The 6-Stage Decision Making Process Buyers Follow
The 6 stages of the decision making process describe the sequence a buyer moves through before committing to a purchase: problem recognition, information search, evaluation of alternatives, purchase decision, purchase action, and post-purchase evaluation. Most marketing frameworks acknowledge these stages in theory, then promptly ignore them in practice.
That gap between theory and execution is where budget gets wasted. Understanding the model is one thing. Knowing which stage your buyer is actually in, and what they need from you at that moment, is where commercial outcomes are made or lost.
Key Takeaways
- The 6-stage model is not a funnel metaphor , it is a literal sequence of mental states, and buyers can stall, regress, or skip stages depending on context.
- Stage 1 (problem recognition) is where the most underinvested marketing opportunity sits. Most brands only show up at stage 3 or 4, when the buyer is already comparing alternatives.
- Post-purchase evaluation (stage 6) directly affects repurchase, referral, and churn , yet most marketing plans treat it as someone else’s problem.
- Misreading which stage a buyer is in leads to mismatched messaging: pushing conversion content at someone still in discovery mode accelerates drop-off, not sales.
- The model works best when it is treated as a diagnostic tool, not a checklist. The goal is to identify where friction lives, not to confirm that a funnel exists.
In This Article
Why the 6-Stage Model Still Matters
There is a version of this conversation that happens in every agency strategy meeting at some point. Someone puts up a funnel diagram. Someone else says “buyers don’t behave linearly anymore.” Both are correct, and neither observation is useful on its own.

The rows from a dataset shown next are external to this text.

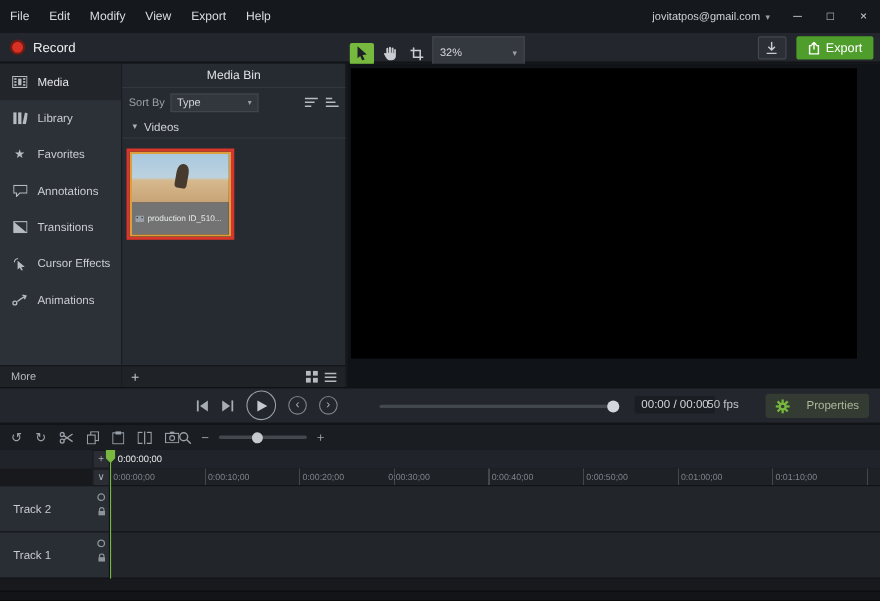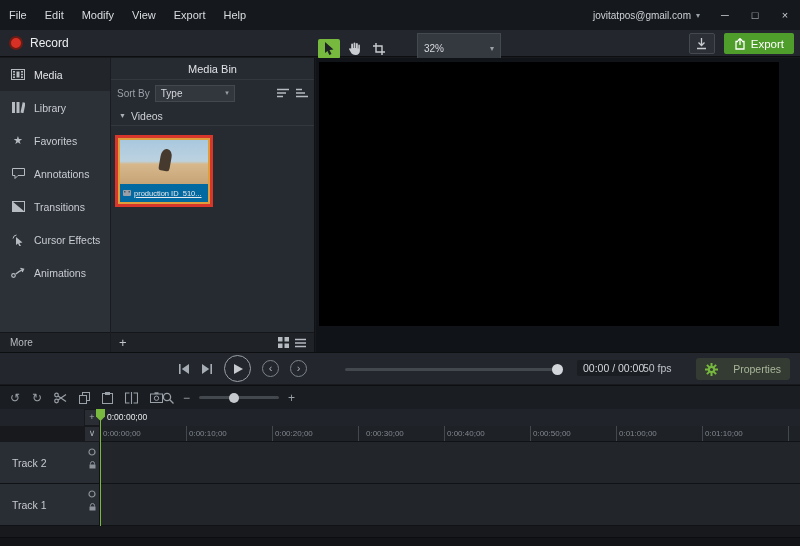"32%" .zoom-dd { margin-left: 24px -> 0 }
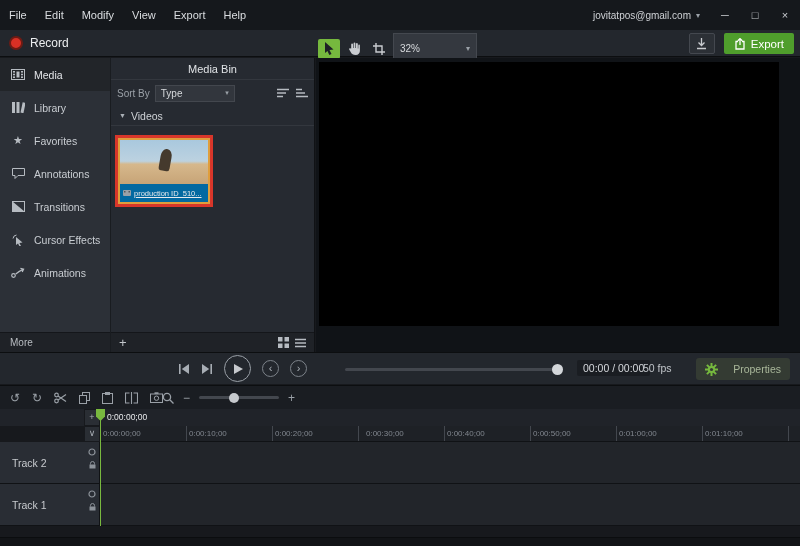"production ID_510..." .clip-caption { background: #0369a1 -> #737373; height: 18px -> 29px; text-decoration: underline -> none }
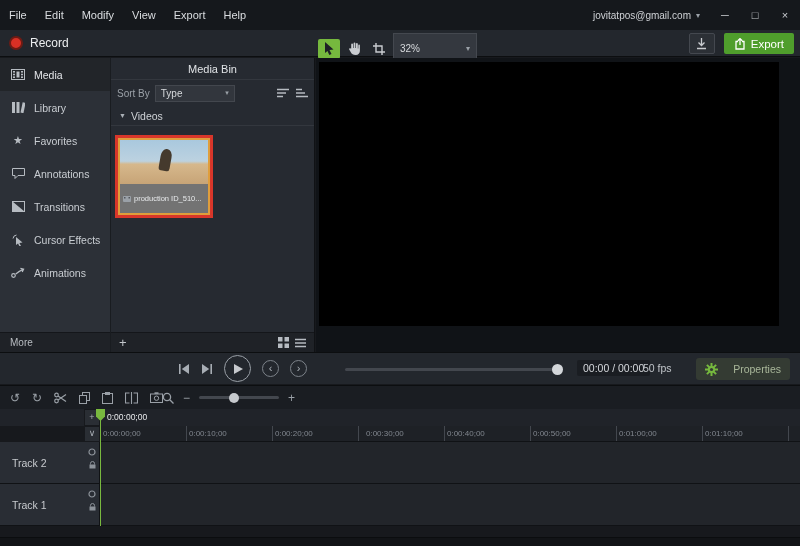"0:00:30;00" span.tick-label { left: 266px -> 253px }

The 6-stage decision making model, derived from consumer behaviour research that dates back to John Dewey’s 1910 work on reflective thinking, has been refined and applied across marketing and psychology for over a century. It has survived this long not because it is a perfect representation of how humans buy, but because it is a useful approximation. And in commercial strategy, useful approximations beat elegant theories every time.
When I was managing large media accounts at iProspect, we had clients who wanted to pour budget into bottom-of-funnel paid search because it was the most measurable channel. The attribution looked clean. The cost-per-acquisition numbers were satisfying. But the volume was capped, because we were only reaching people who had already completed stages 1 through 3 without us. We were harvesting demand we had not created. The 6-stage model gave us a language to explain why that strategy had a ceiling, and why investment earlier in the process would compound over time.
If you want to understand how buyers think and why they behave the way they do at each point in the process, the broader context sits in our Persuasion and Buyer Psychology hub. This article focuses specifically on the mechanics of the 6-stage model and where it has practical teeth.
Stage 1: Problem Recognition
A purchase begins when a buyer recognises a gap between their current state and a desired state. That gap might be triggered by something internal (a growing frustration, a changing need) or something external (an ad, a conversation, a piece of content that reframes a problem they had not articulated).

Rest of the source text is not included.